The Home Price Explosion
The price tag for buying a house over the last two years has jumped at a faster rate than prior to the 2008 bubble burst.
Anyone who has been paying attention knows that the price of houses in the U.S. has been skyrocketing. In fact, the average home price has jumped a whopping 35% in less than two years, which is a faster rate of increase than the buildup to the 2008 housing collapse.
Indeed, the jump in housing values has begun to trigger alarm bells as worry grows that America may be facing another bubble burst like the one that led to the Great Recession. “For the recession we are probably entering, the most likely outcome is that home prices decline somewhere between the 1982 rate and the rate from 2008,” observed the Hoover Institution’s Kevin Hassett. “After a 19.8 percent increase over the past year, the odds are that most American homeowners will end the recession playing with house money.”
To put things in perspective, the national average price of a home in 2020 was $374,500. Today, the average price has jumped to $507,800. This 35% increase in home values coincided with a global pandemic that shut down nearly half the country, putting millions of Americans out of work. Congress’s response of seemingly endlessly printing and redistributing money has only proven to send the inflation rate to a 40-year high. At least as the housing bubble grew prior to 2008 the economy wasn’t also in rough shape.
In March, the Federal Reserve Bank of Dallas looked at home sale data and called it “abnormal,” noting that “reasons for concern are clear” as “the price-to-rent ratio, in particular, and the price-to-income ratio … show signs that 2021 house prices appear increasingly out of step with fundamentals.”
However, the folks at the Fed are attempting to spin a positive tone by suggesting that high housing prices are “not as bad as the Great Recession’s housing crash.” But even back in 2008 when the bubble burst, the inflation rate topped out at 5.6% and the price of gas peaked at $4.11 per gallon before quickly dropping back to an average of $3.15. Today, inflation is well over 8% with the national average for the price at the pump hitting $4.60. Some are predicting $6 by August.
While the factors underlying the housing price increases that led to the 2008 bubble bursting are indeed different, that hasn’t stopped fears that this current price hike is also an unsustainable scenario that may soon collapse.

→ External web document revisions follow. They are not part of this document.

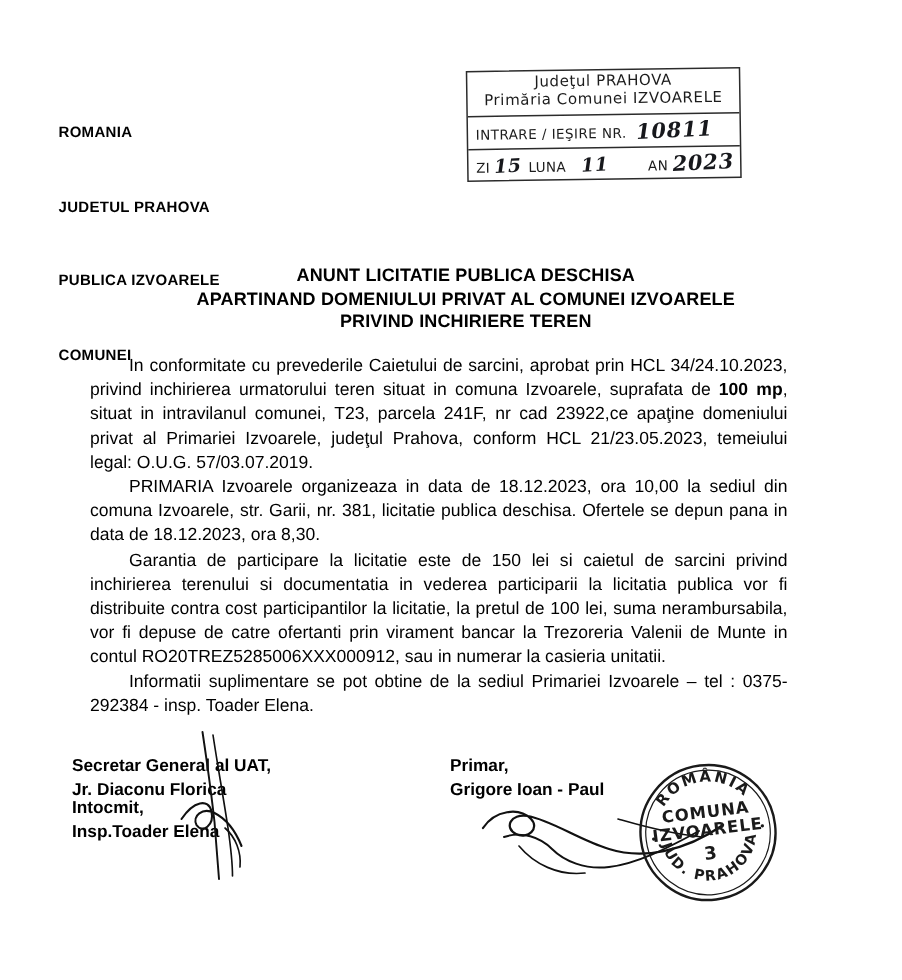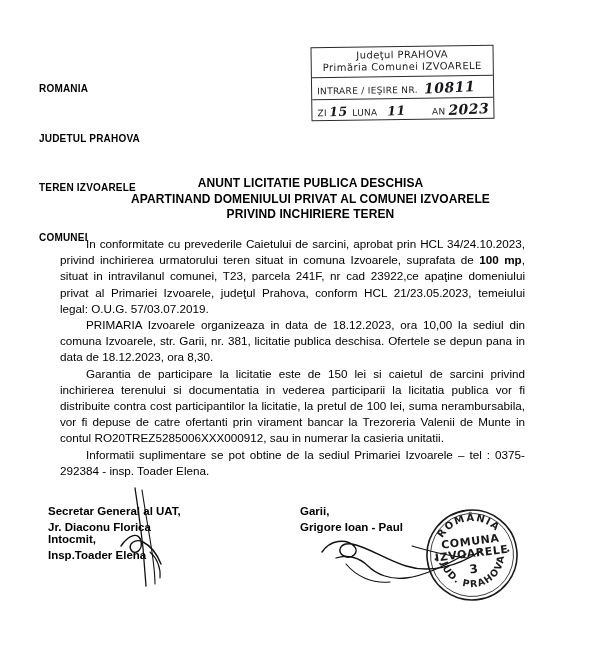--- a/index.html
+++ b/index.html
@@ -156,7 +156,7 @@
   <div class="letterhead">
     <div>ROMANIA</div>
     <div>JUDETUL PRAHOVA</div>
-    <div>TEREN IZVOARELE</div>
+    <div>PUBLICA IZVOARELE</div>
     <div>COMUNEI</div>
   </div>
 

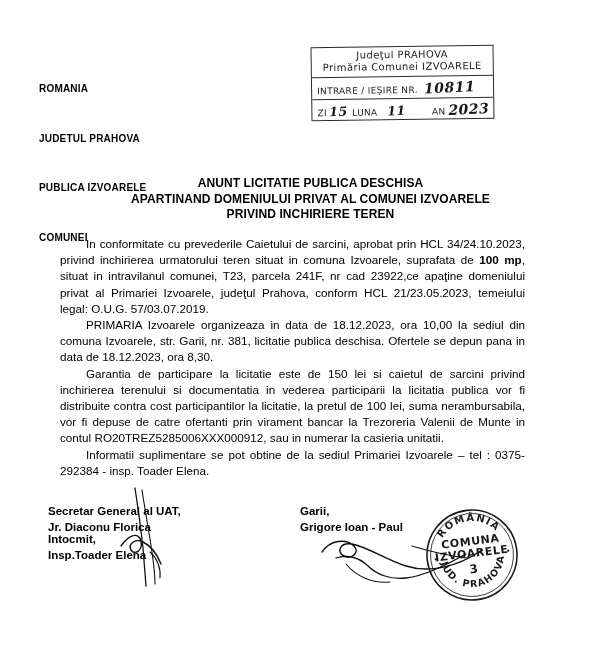--- a/index.html
+++ b/index.html
@@ -199,7 +199,7 @@
 Jr. Diaconu Florica</div>
   <div class="sig sig-intocmit">Intocmit,
 Insp.Toader Elena</div>
-  <div class="sig sig-primar">Garii,
+  <div class="sig sig-primar">Primar,
 Grigore Ioan - Paul</div>
 
   <svg class="scribble" style="left:105px; top:486px;" width="90" height="110" viewBox="0 0 90 110">

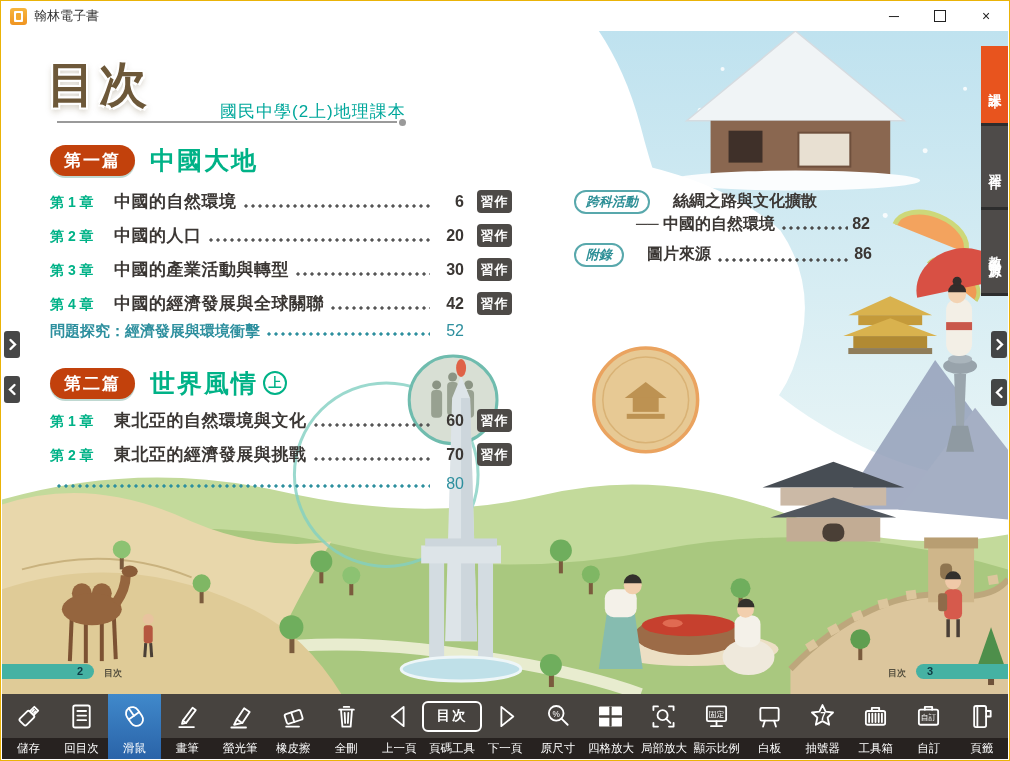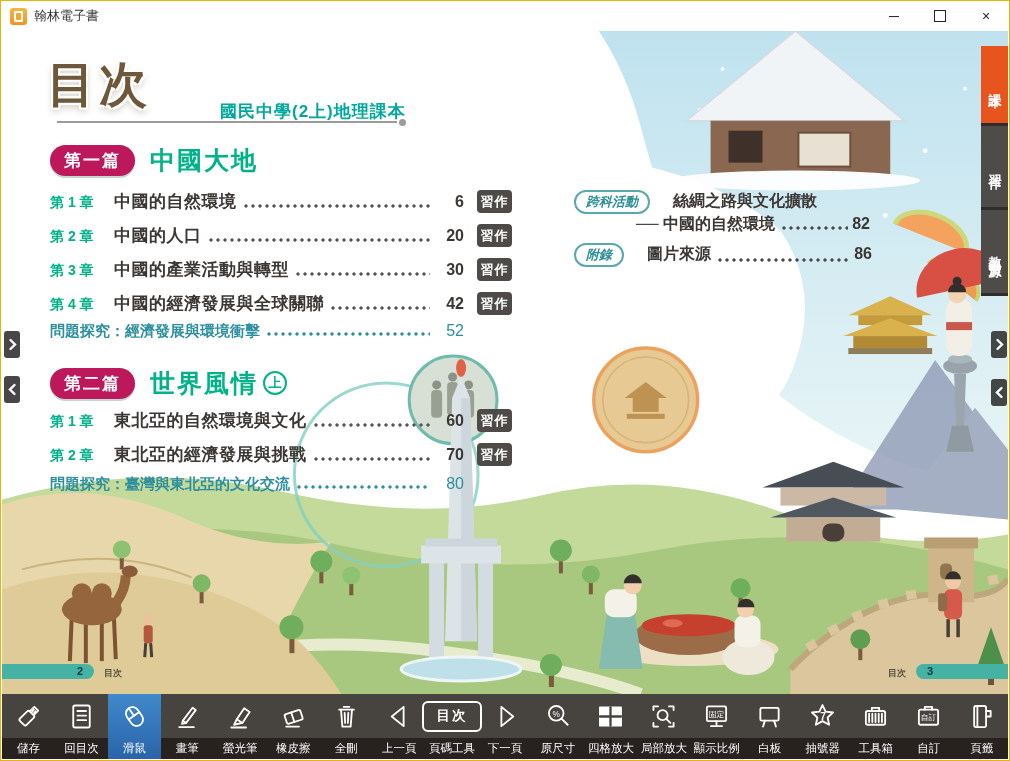--- a/index.html
+++ b/index.html
@@ -26,7 +26,7 @@
   .toc-layer{position:absolute;inset:0;}
   .page-title{position:absolute;left:45px;top:22px;font-size:48px;font-weight:700;color:#6d5839;letter-spacing:4px;
      text-shadow:-2px -2px 0 #fff,2px -2px 0 #fff,-2px 2px 0 #fff,2px 2px 0 #fff,0 4px 7px rgba(80,60,20,.35);}
-  .page-subtitle{position:absolute;left:218px;top:69px;font-size:17px;font-weight:700;color:#00a79b;letter-spacing:1px;
+  .page-subtitle{position:absolute;left:218px;top:69px;font-size:17px;font-weight:400;color:#00a79b;letter-spacing:1px;
      text-shadow:-1.5px -1.5px 0 #fff,1.5px -1.5px 0 #fff,-1.5px 1.5px 0 #fff,1.5px 1.5px 0 #fff;}
   .title-rule{position:absolute;left:55px;top:90px;width:340px;height:2px;background:#9a9a9a;}
   .title-rule::after{content:"";position:absolute;right:-9px;top:-2.5px;width:7px;height:7px;border-radius:50%;background:#9a9a9a;}

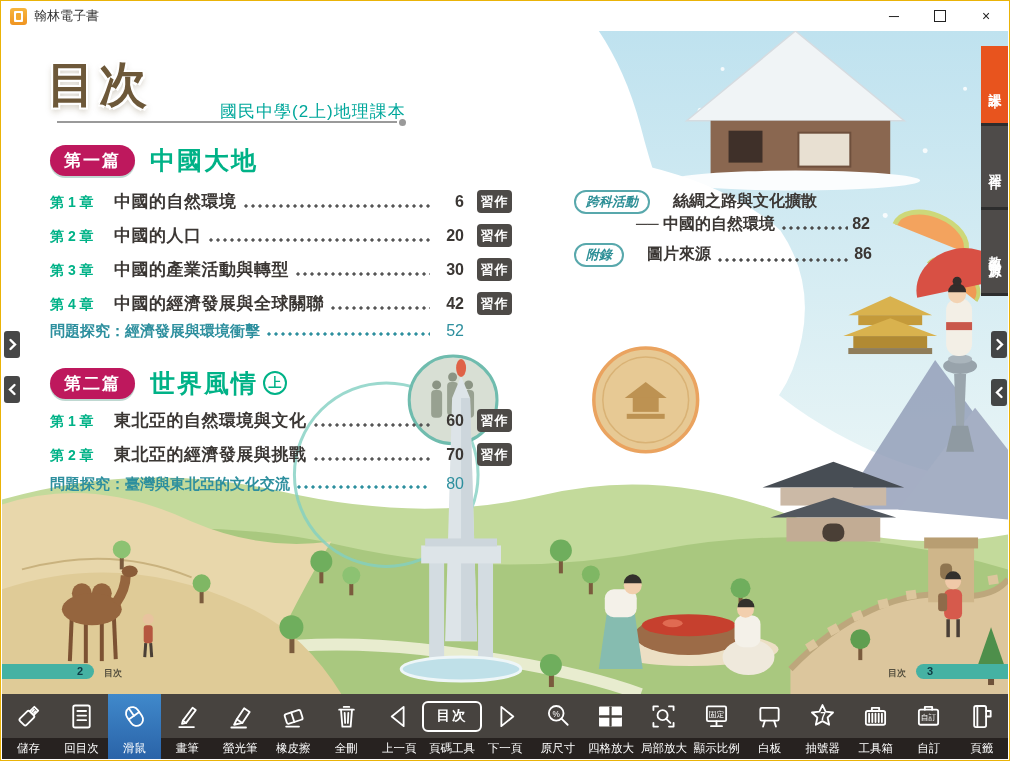--- a/index.html
+++ b/index.html
@@ -32,7 +32,7 @@
   .title-rule::after{content:"";position:absolute;right:-9px;top:-2.5px;width:7px;height:7px;border-radius:50%;background:#9a9a9a;}
 
   .sec-header{position:absolute;left:48px;display:flex;align-items:center;}
-  .sec-badge{display:inline-block;background:#be185d;color:#fff;font-size:17px;font-weight:700;
+  .sec-badge{display:inline-block;background:#c2410c;color:#fff;font-size:17px;font-weight:700;
              padding:4px 14px;border-radius:17px;letter-spacing:2px;box-shadow:0 2px 0 rgba(0,100,70,.25);}
   .sec-name{margin-left:15px;font-size:25px;font-weight:700;color:#00b287;letter-spacing:2px;}
   .sec-suffix{display:inline-flex;width:20px;height:20px;border:2.5px solid #00b287;border-radius:50%;

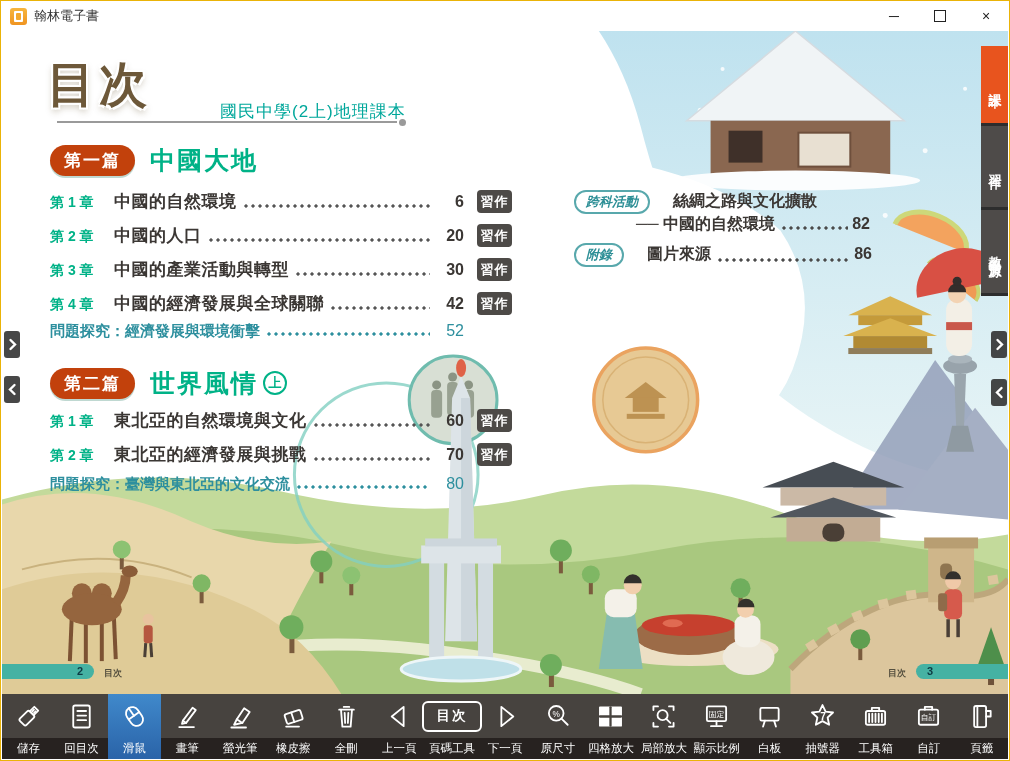--- a/index.html
+++ b/index.html
@@ -399,7 +399,6 @@
       <div class="hw-badge" style="top:412px">習作</div>
 
       <div class="inq-row" style="top:444px">
-        <span class="inq-label">問題探究：臺灣與東北亞的文化交流</span>
         <span class="dots"></span>
         <span class="inq-page">80</span>
       </div>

In a recent Gallup poll, just 30% said it’s a good time to buy a house, which is a 23% drop from last year, indicating that fear of an imminent pop is growing.
What is similar between 2008 and today is that in both cases much of the basis for the sudden spike in home prices can be directly connected to actions taken by the federal government to “fix” problems. Unfortunately, the fix usually ends up creating a worse problem than what was originally being addressed.